Crane townland was the crash landing site of the first ever powered flight from Great Britain to Ireland, a Bleriot X1 aeroplane flown for 1hr 40mins on 22nd April 1912 from Goodwick in Pembrokeshire, Wales, by Denys Corbett Wilson (who served during WWI with great heroism over France, on both reconnaissance and bombing raids, until 10th May 1915,  when his plane was hit by enemy flak and crashed. Both Wilson (32) and his observer (18) were killed).

Monageer (Co. Wexford / East)

Monageer / Monagear (Móin na gCaor) is a pleasant rural community with an attractively landscaped monument to the 1798 Rebellion.

St Patrick’s church (RC) is a popular wedding venue.

Monageer was the childhood home of Peter Daly (b. 1903), who was killed in September 1937 while fighting with the International Brigades against fascism in the Spanish Civil War.

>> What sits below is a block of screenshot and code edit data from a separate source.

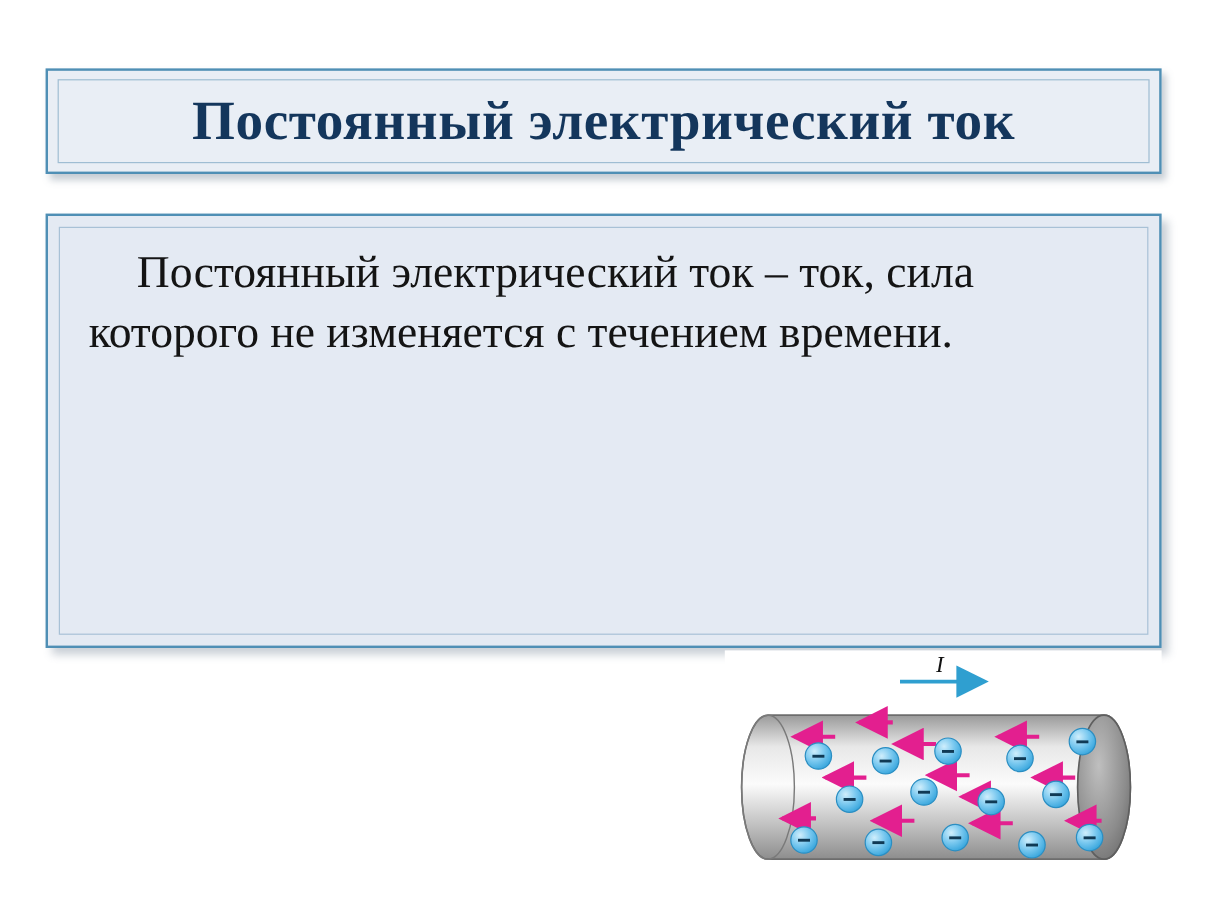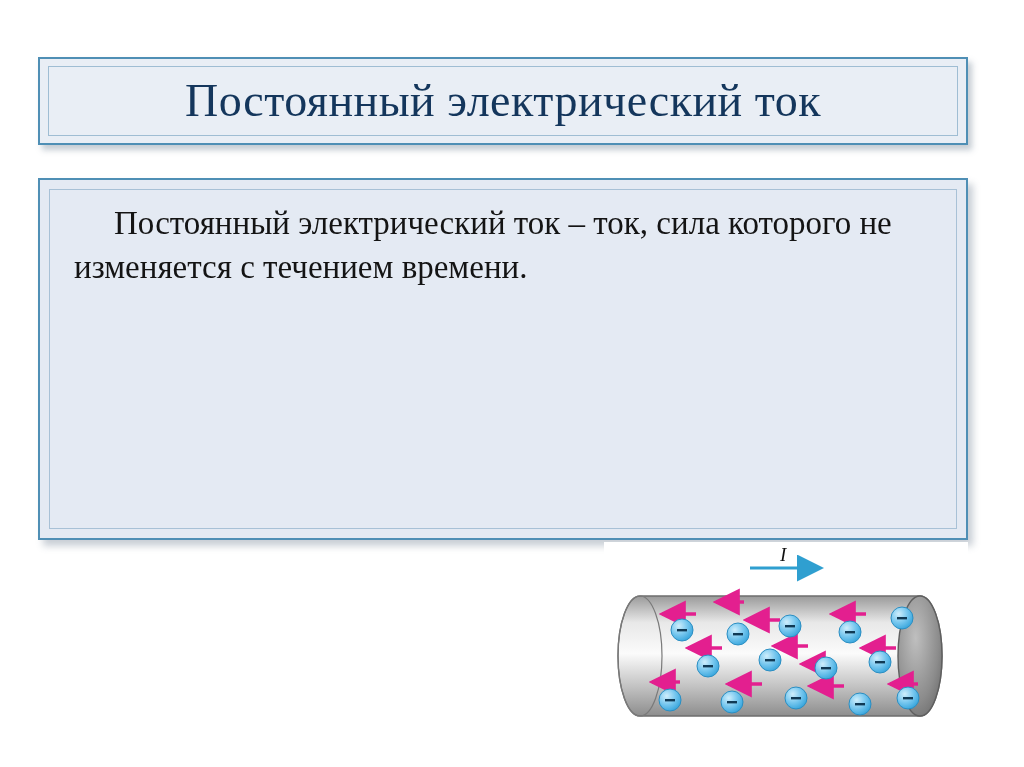--- a/index.html
+++ b/index.html
@@ -44,7 +44,7 @@
     width: 100%;
     text-align: center;
     font-family: "Liberation Serif", serif;
-    font-weight: normal;
+    font-weight: bold;
     font-size: 46px;
     color: #14365c;
     letter-spacing: 0.5px;

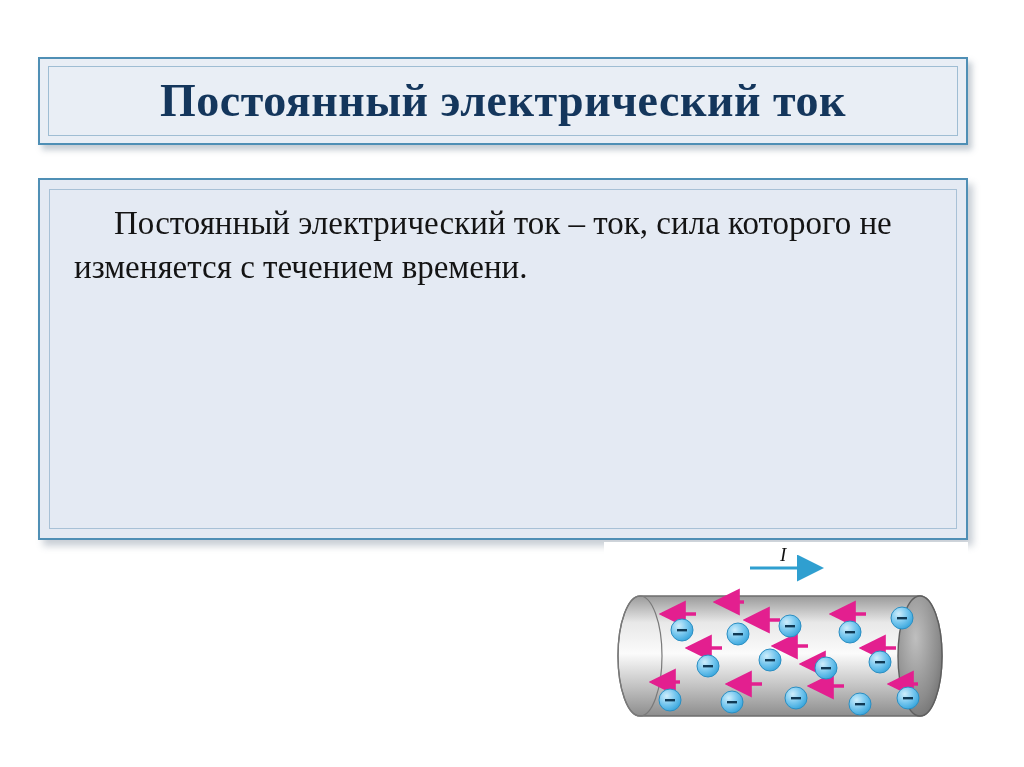--- a/index.html
+++ b/index.html
@@ -79,7 +79,7 @@
     right: 46px;
     top: 22px;
     font-family: "Liberation Serif", serif;
-    font-size: 33px;
+    font-size: 38px;
     color: #141414;
     line-height: 1.32;
   }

An account of his life can be read here.

Monageer came to national attention in 2007 when a newly arrived couple killed their two young children and committed suicide, leading to the official Monageer Inquiry into the inadequacy of social services.

The Monageer Tavern is a friendly curiosity-filled hostelry.

Monageer is within easy reach of Boulavogue on ByRoute 2.